> [Problem statement]:
I'd like the records transcribed exactly, leaving the images out.

> [Records for processing]:
____________________

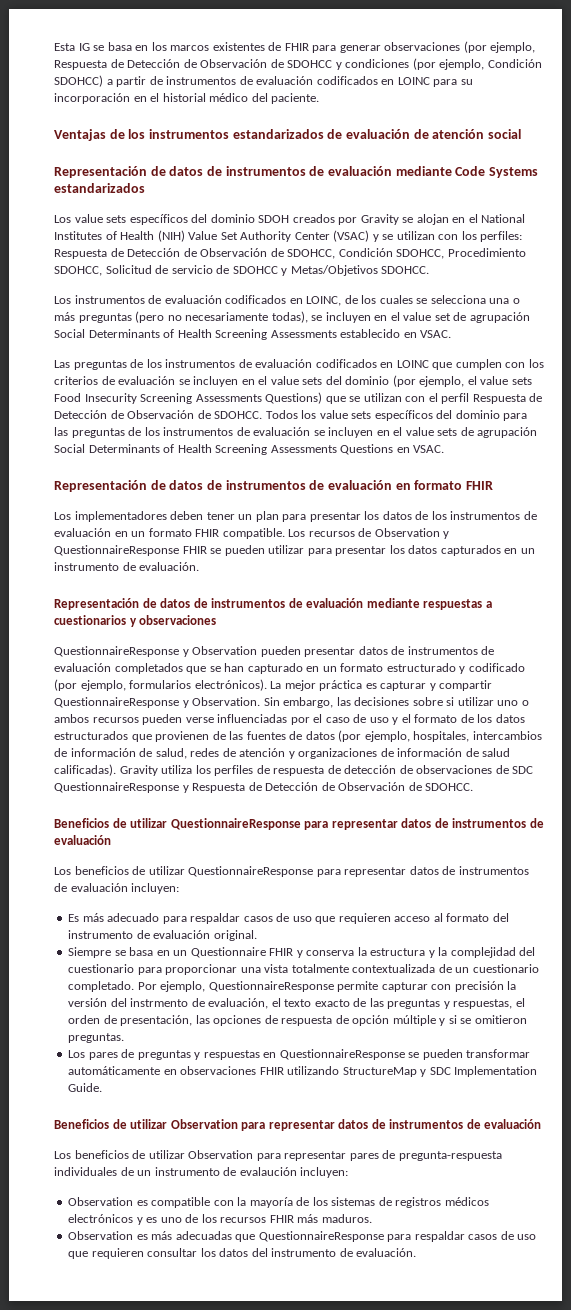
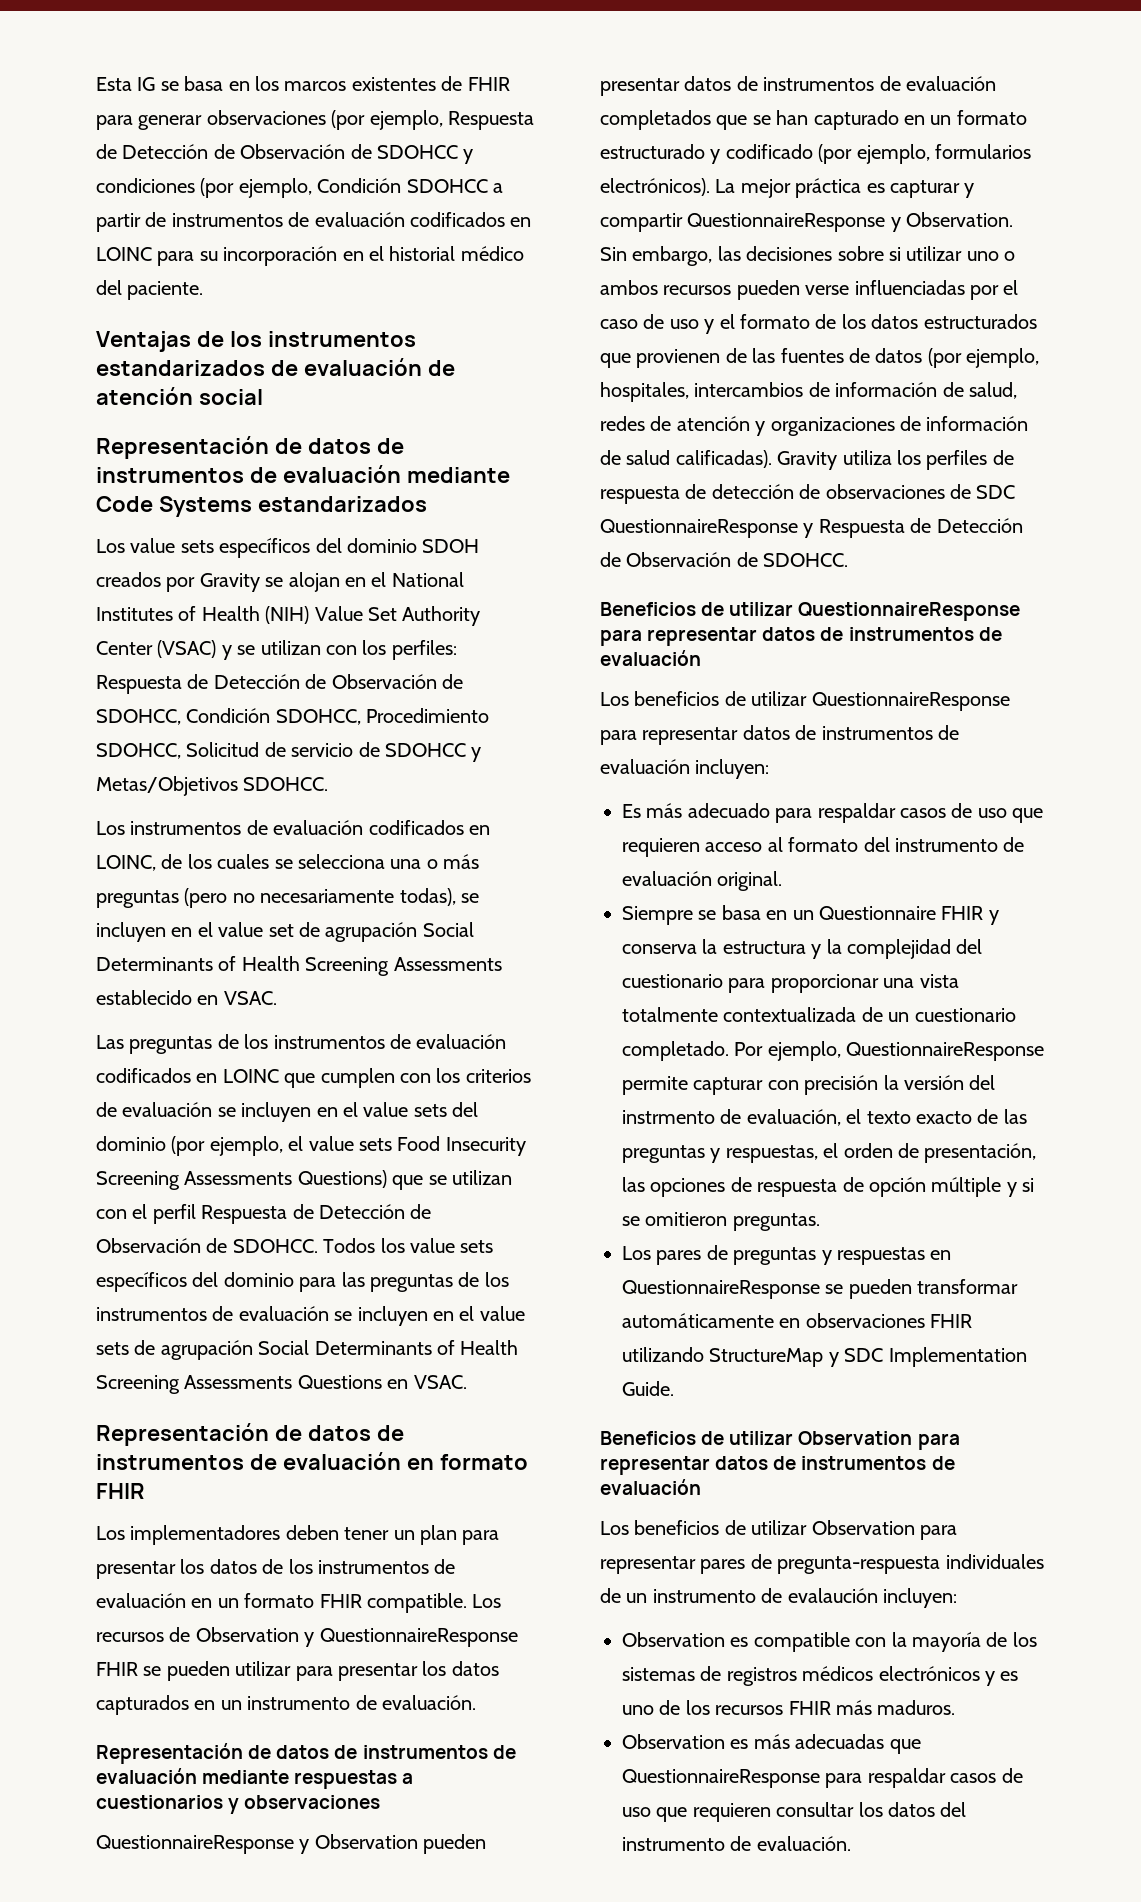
- Esta IG se basa en los marcos existentes de FHIR para generar observaciones (por ejemplo, Respuesta de Detección de Observación de SDOHCC y condiciones (por ejemplo, Condición SDOHCC) a partir de instrumentos de evaluación codificados en LOINC para su incorporación en el historial médico del paciente.
+ Esta IG se basa en los marcos existentes de FHIR para generar observaciones (por ejemplo, Respuesta de Detección de Observación de SDOHCC y condiciones (por ejemplo, Condición SDOHCC a partir de instrumentos de evaluación codificados en LOINC para su incorporación en el historial médico del paciente.

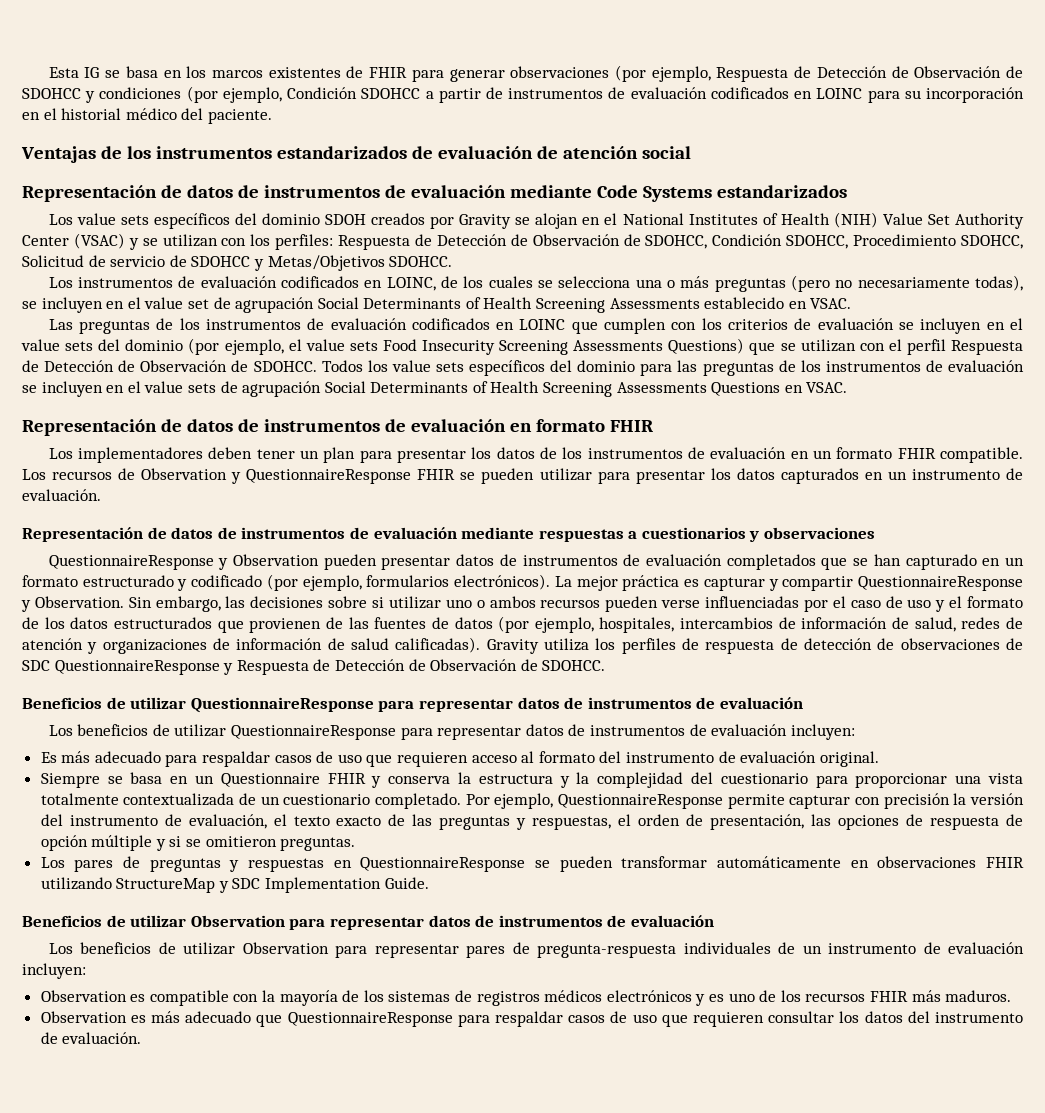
- Por ejemplo, QuestionnaireResponse permite capturar con precisión la versión del instrmento de evaluación, el texto exacto de las preguntas y respuestas, el orden de presentación, las opciones de respuesta de opción múltiple y si se omitieron preguntas.
+ Por ejemplo, QuestionnaireResponse permite capturar con precisión la versión del instrumento de evaluación, el texto exacto de las preguntas y respuestas, el orden de presentación, las opciones de respuesta de opción múltiple y si se omitieron preguntas.
- Los beneficios de utilizar Observation para representar pares de pregunta-respuesta individuales de un instrumento de evalaución incluyen:
+ Los beneficios de utilizar Observation para representar pares de pregunta-respuesta individuales de un instrumento de evaluación incluyen:
- Observation es más adecuadas que QuestionnaireResponse para respaldar casos de uso que requieren consultar los datos del instrumento de evaluación.
+ Observation es más adecuado que QuestionnaireResponse para respaldar casos de uso que requieren consultar los datos del instrumento de evaluación.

____________________

> [Your response]:
- Esta IG se basa en los marcos existentes de FHIR para generar observaciones (por ejemplo, Respuesta de Detección de Observación de SDOHCC y condiciones (por ejemplo, Condición SDOHCC) a partir de instrumentos de evaluación codificados en LOINC para su incorporación en el historial médico del paciente.
+ Esta IG se basa en los marcos existentes de FHIR para generar observaciones (por ejemplo, Respuesta de Detección de Observación de SDOHCC y condiciones (por ejemplo, Condición SDOHCC a partir de instrumentos de evaluación codificados en LOINC para su incorporación en el historial médico del paciente.

- Por ejemplo, QuestionnaireResponse permite capturar con precisión la versión del instrmento de evaluación, el texto exacto de las preguntas y respuestas, el orden de presentación, las opciones de respuesta de opción múltiple y si se omitieron preguntas.
+ Por ejemplo, QuestionnaireResponse permite capturar con precisión la versión del instrumento de evaluación, el texto exacto de las preguntas y respuestas, el orden de presentación, las opciones de respuesta de opción múltiple y si se omitieron preguntas.
- Los beneficios de utilizar Observation para representar pares de pregunta-respuesta individuales de un instrumento de evalaución incluyen:
+ Los beneficios de utilizar Observation para representar pares de pregunta-respuesta individuales de un instrumento de evaluación incluyen:
- Observation es más adecuadas que QuestionnaireResponse para respaldar casos de uso que requieren consultar los datos del instrumento de evaluación.
+ Observation es más adecuado que QuestionnaireResponse para respaldar casos de uso que requieren consultar los datos del instrumento de evaluación.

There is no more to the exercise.